(Web page edit records)
BEGIN
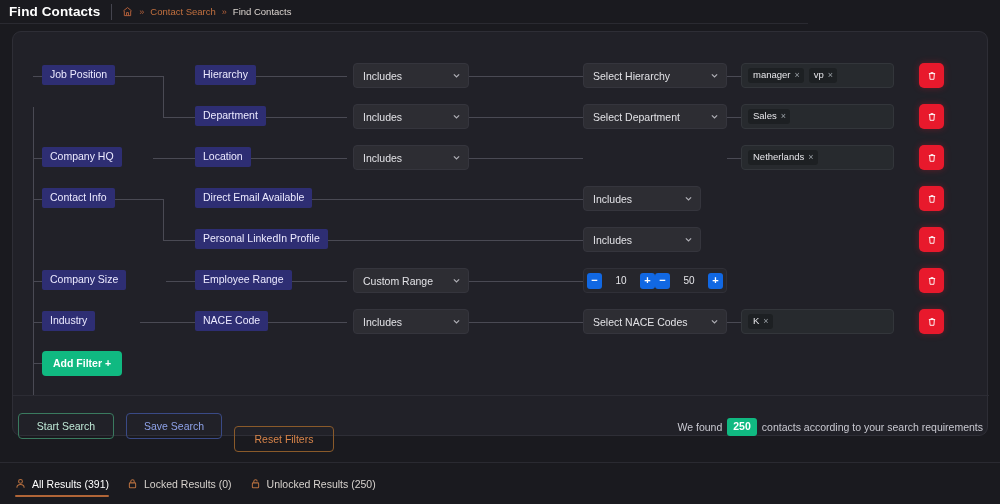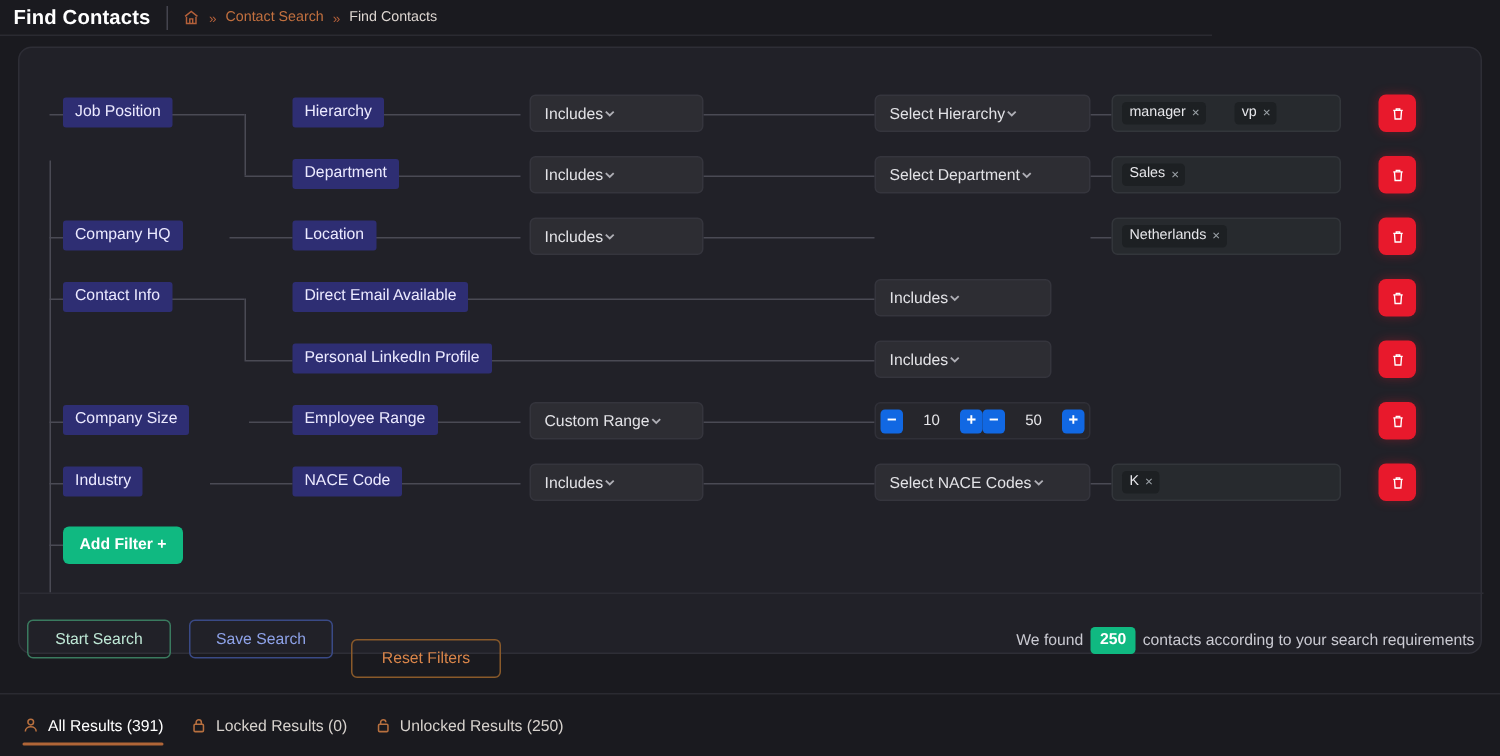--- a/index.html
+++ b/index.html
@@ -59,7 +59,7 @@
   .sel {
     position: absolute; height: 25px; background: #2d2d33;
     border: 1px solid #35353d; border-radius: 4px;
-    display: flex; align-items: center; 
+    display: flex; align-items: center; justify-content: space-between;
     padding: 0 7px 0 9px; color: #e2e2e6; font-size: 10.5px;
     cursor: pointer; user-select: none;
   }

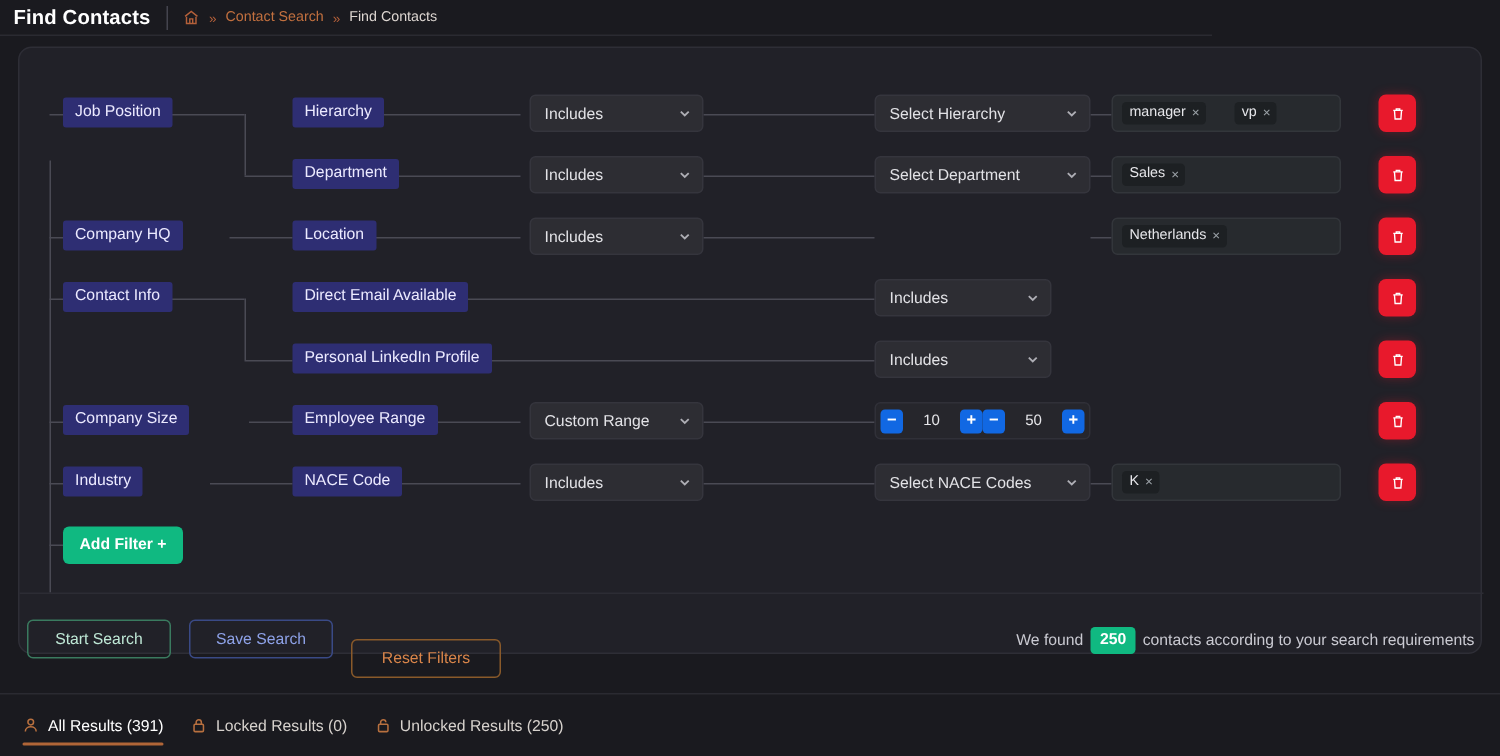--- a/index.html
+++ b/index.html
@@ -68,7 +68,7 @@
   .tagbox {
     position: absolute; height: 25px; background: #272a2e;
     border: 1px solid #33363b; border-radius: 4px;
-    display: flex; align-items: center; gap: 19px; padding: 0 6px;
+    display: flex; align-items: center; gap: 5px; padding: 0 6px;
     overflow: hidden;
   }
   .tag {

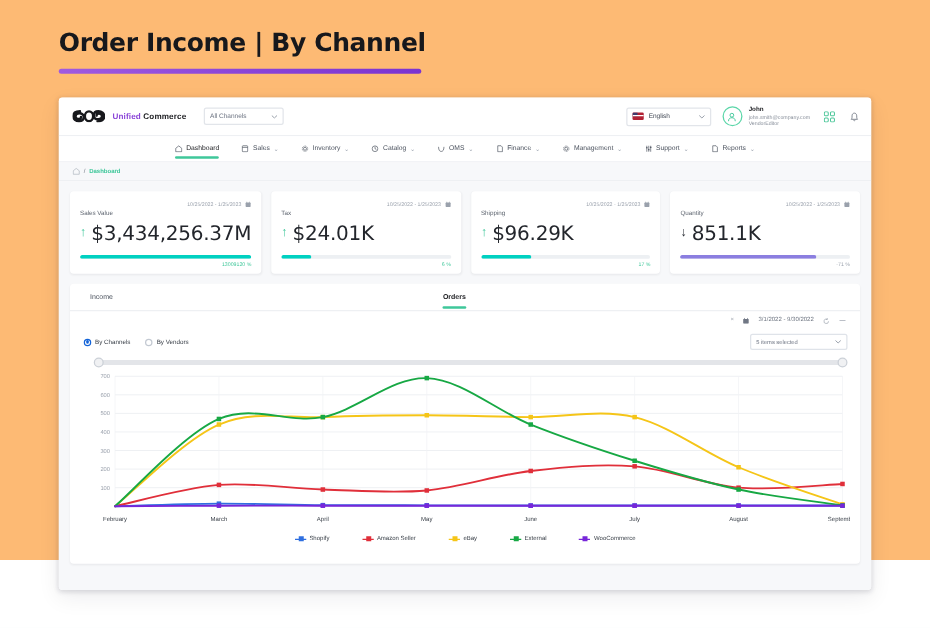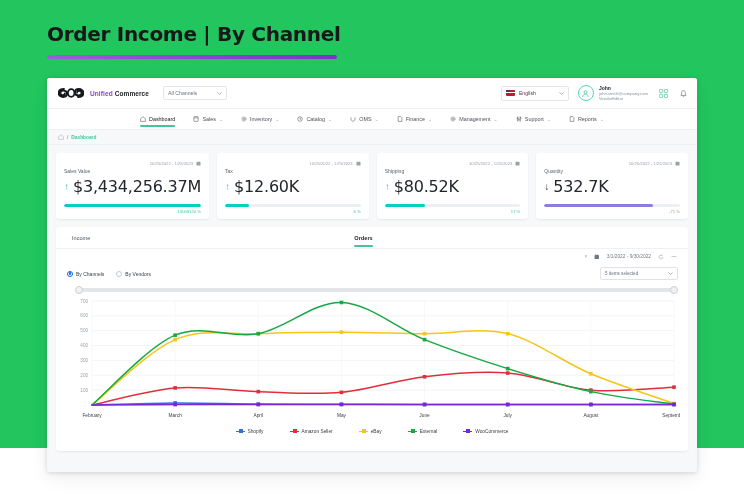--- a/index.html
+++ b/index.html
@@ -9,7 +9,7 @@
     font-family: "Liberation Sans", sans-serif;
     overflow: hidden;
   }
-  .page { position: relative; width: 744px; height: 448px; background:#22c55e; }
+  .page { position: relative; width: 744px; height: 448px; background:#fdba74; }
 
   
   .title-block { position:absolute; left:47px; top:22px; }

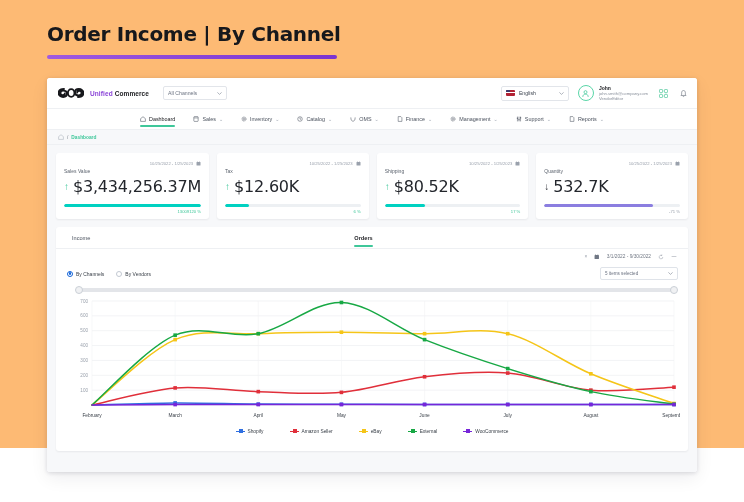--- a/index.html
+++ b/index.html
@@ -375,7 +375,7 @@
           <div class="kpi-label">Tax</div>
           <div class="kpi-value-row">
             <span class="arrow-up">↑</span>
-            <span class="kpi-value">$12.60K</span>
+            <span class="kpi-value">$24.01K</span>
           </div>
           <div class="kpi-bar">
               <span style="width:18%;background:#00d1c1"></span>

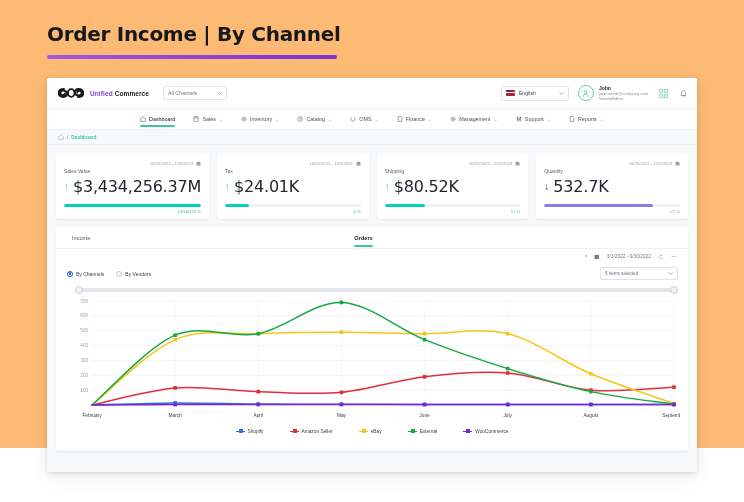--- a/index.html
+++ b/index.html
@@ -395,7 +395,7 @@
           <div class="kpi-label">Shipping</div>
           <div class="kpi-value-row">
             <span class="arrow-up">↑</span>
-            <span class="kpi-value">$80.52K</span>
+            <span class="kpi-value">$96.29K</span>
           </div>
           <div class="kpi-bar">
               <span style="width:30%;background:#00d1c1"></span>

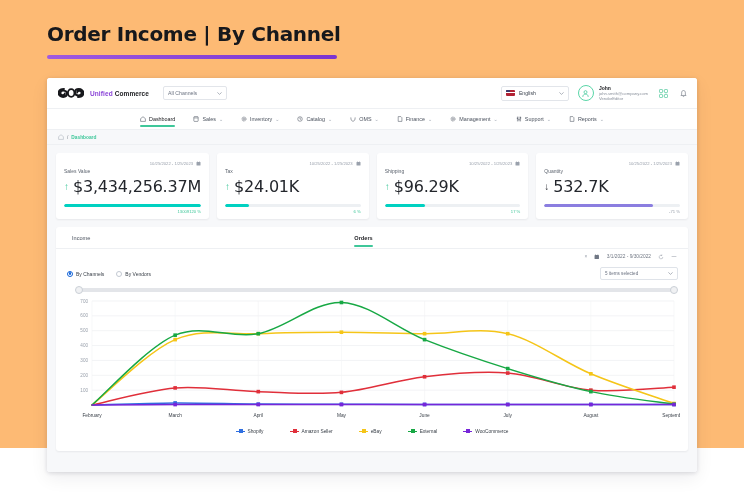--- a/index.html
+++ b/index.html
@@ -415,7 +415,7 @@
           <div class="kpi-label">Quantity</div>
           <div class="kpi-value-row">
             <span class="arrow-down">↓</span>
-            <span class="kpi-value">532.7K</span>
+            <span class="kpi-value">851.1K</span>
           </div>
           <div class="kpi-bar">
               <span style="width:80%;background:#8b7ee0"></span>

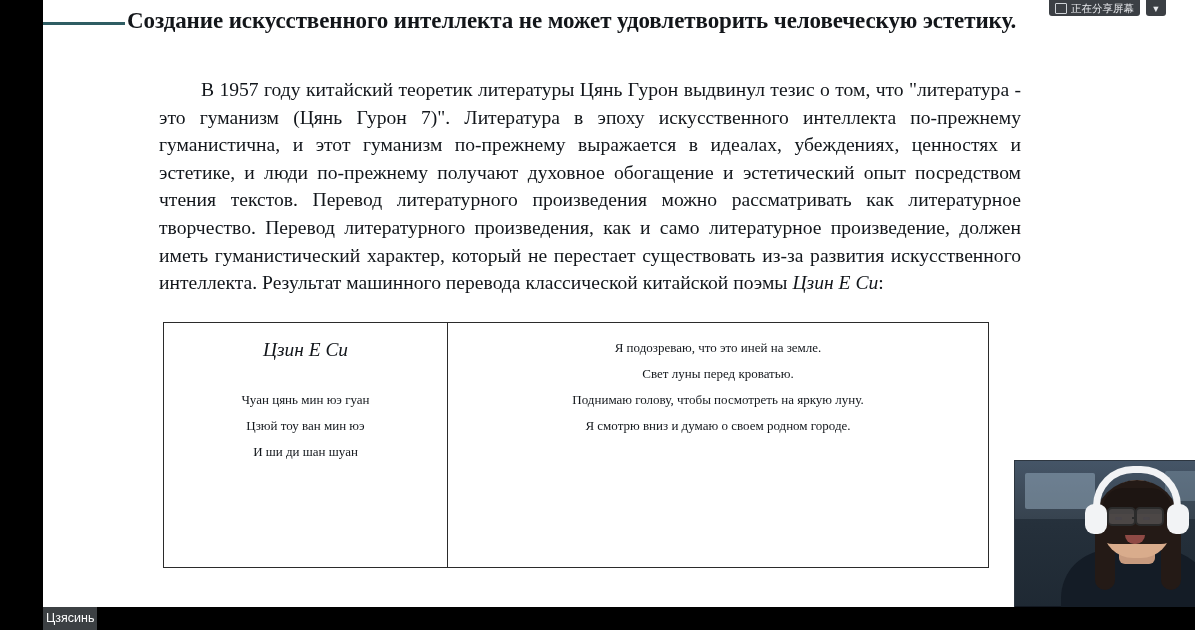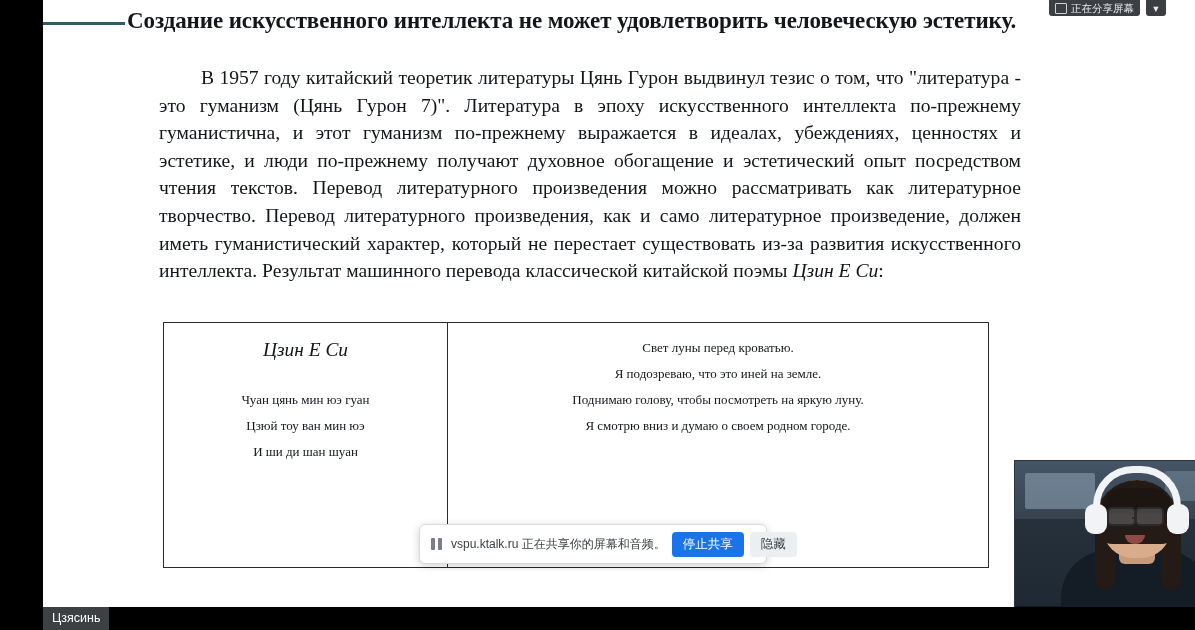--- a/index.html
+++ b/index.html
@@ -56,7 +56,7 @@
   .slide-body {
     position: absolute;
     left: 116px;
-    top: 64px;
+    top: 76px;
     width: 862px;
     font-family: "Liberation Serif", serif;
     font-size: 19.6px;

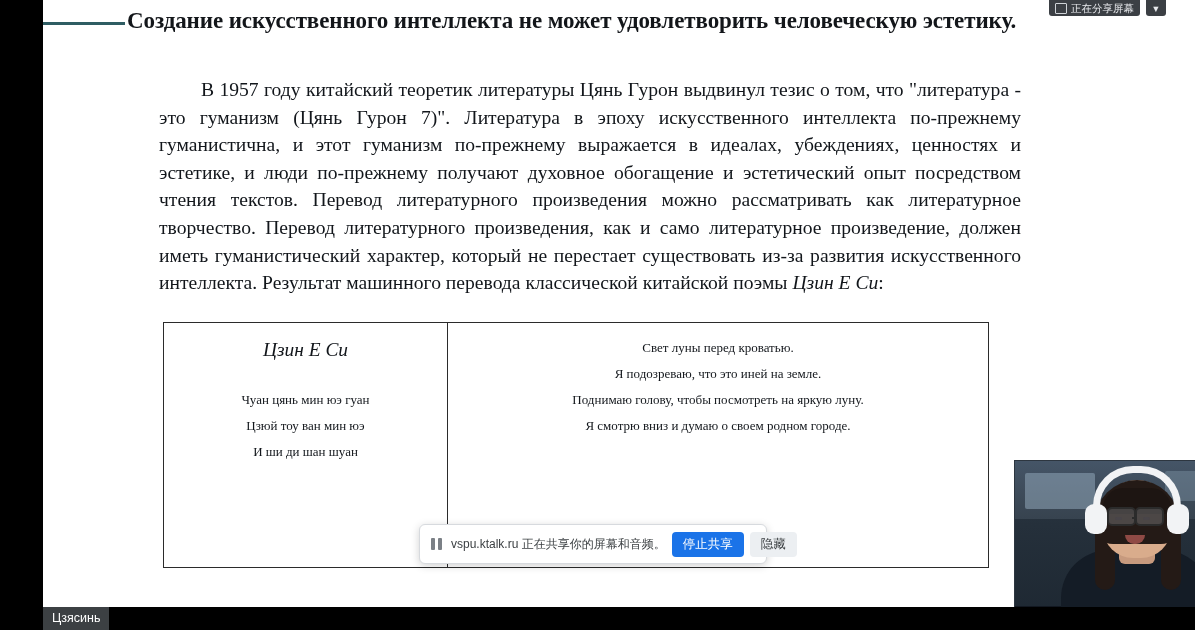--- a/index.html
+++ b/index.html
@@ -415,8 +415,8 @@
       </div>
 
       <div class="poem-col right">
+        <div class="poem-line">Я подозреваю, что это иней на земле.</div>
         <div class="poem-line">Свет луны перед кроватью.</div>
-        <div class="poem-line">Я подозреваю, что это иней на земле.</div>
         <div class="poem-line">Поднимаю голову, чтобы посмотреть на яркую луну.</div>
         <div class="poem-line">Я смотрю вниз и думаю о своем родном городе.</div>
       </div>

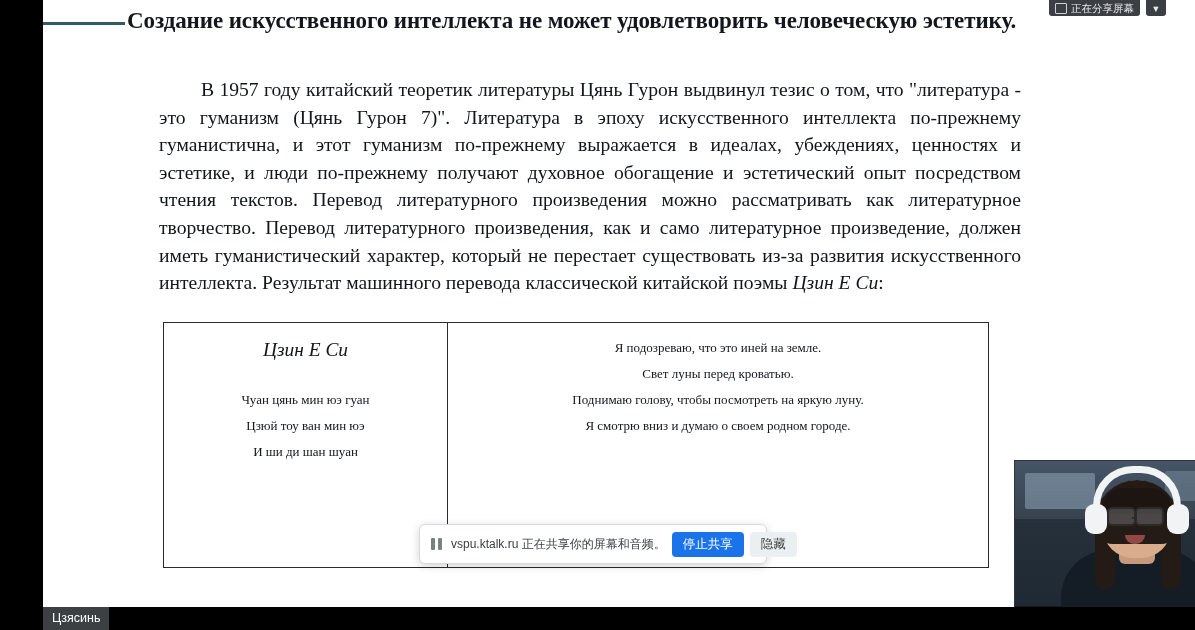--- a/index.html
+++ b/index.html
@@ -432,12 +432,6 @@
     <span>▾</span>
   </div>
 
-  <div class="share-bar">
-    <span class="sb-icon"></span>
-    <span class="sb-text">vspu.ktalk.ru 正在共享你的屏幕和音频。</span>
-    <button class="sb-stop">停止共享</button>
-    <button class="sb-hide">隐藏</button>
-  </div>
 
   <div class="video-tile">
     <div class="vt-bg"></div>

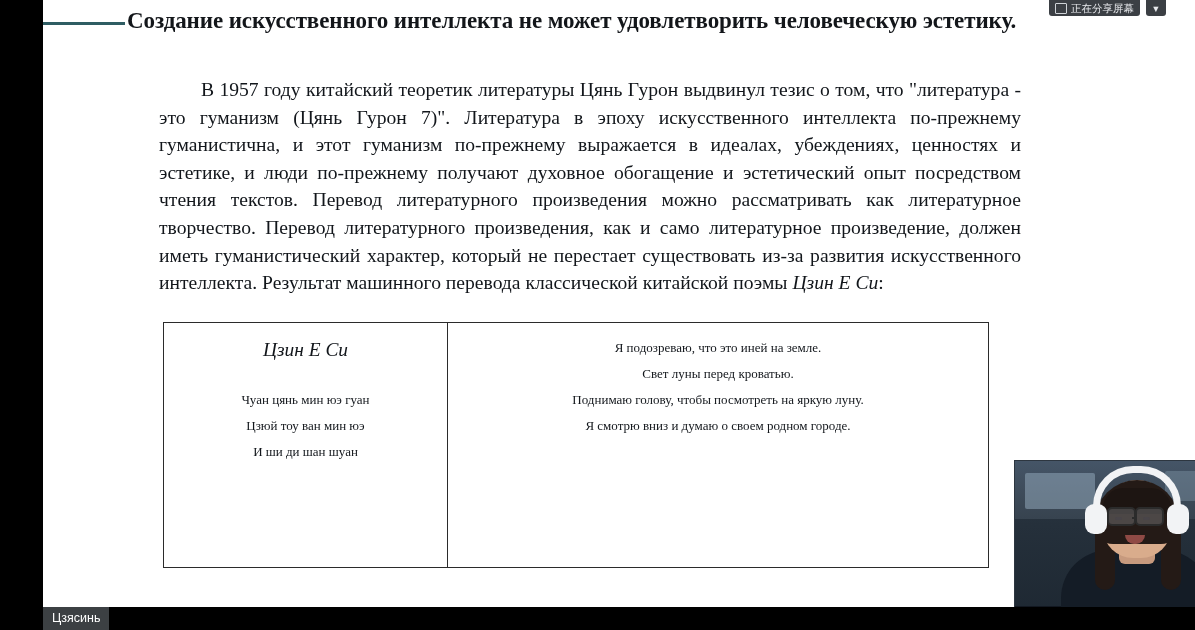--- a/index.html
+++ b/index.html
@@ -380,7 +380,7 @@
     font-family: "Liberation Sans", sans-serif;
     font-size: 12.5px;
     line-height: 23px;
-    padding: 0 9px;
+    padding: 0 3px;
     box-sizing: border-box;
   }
END
- **EXERCISE BRIEF**:
An exact copy is needed of the stretch above that opens with the line containing "cursor: pointer; user-select: none;" and closes with the line containing "height: 448px; background:#fdba74;"; the pictures are not part of it.

- **SOLUTION TO THIS TASK**:
     cursor: pointer; user-select: none;
   }

--- a/index.html
+++ b/index.html
@@ -68,7 +68,7 @@
   .tagbox {
     position: absolute; height: 25px; background: #272a2e;
     border: 1px solid #33363b; border-radius: 4px;
-    display: flex; align-items: center; gap: 19px; padding: 0 6px;
+    display: flex; align-items: center; gap: 5px; padding: 0 6px;
     overflow: hidden;
   }
   .tag {

--- a/index.html
+++ b/index.html
@@ -9,7 +9,7 @@
     font-family: "Liberation Sans", sans-serif;
     overflow: hidden;
   }
-  .page { position: relative; width: 744px; height: 448px; background:#22c55e; }
+  .page { position: relative; width: 744px; height: 448px; background:#fdba74; }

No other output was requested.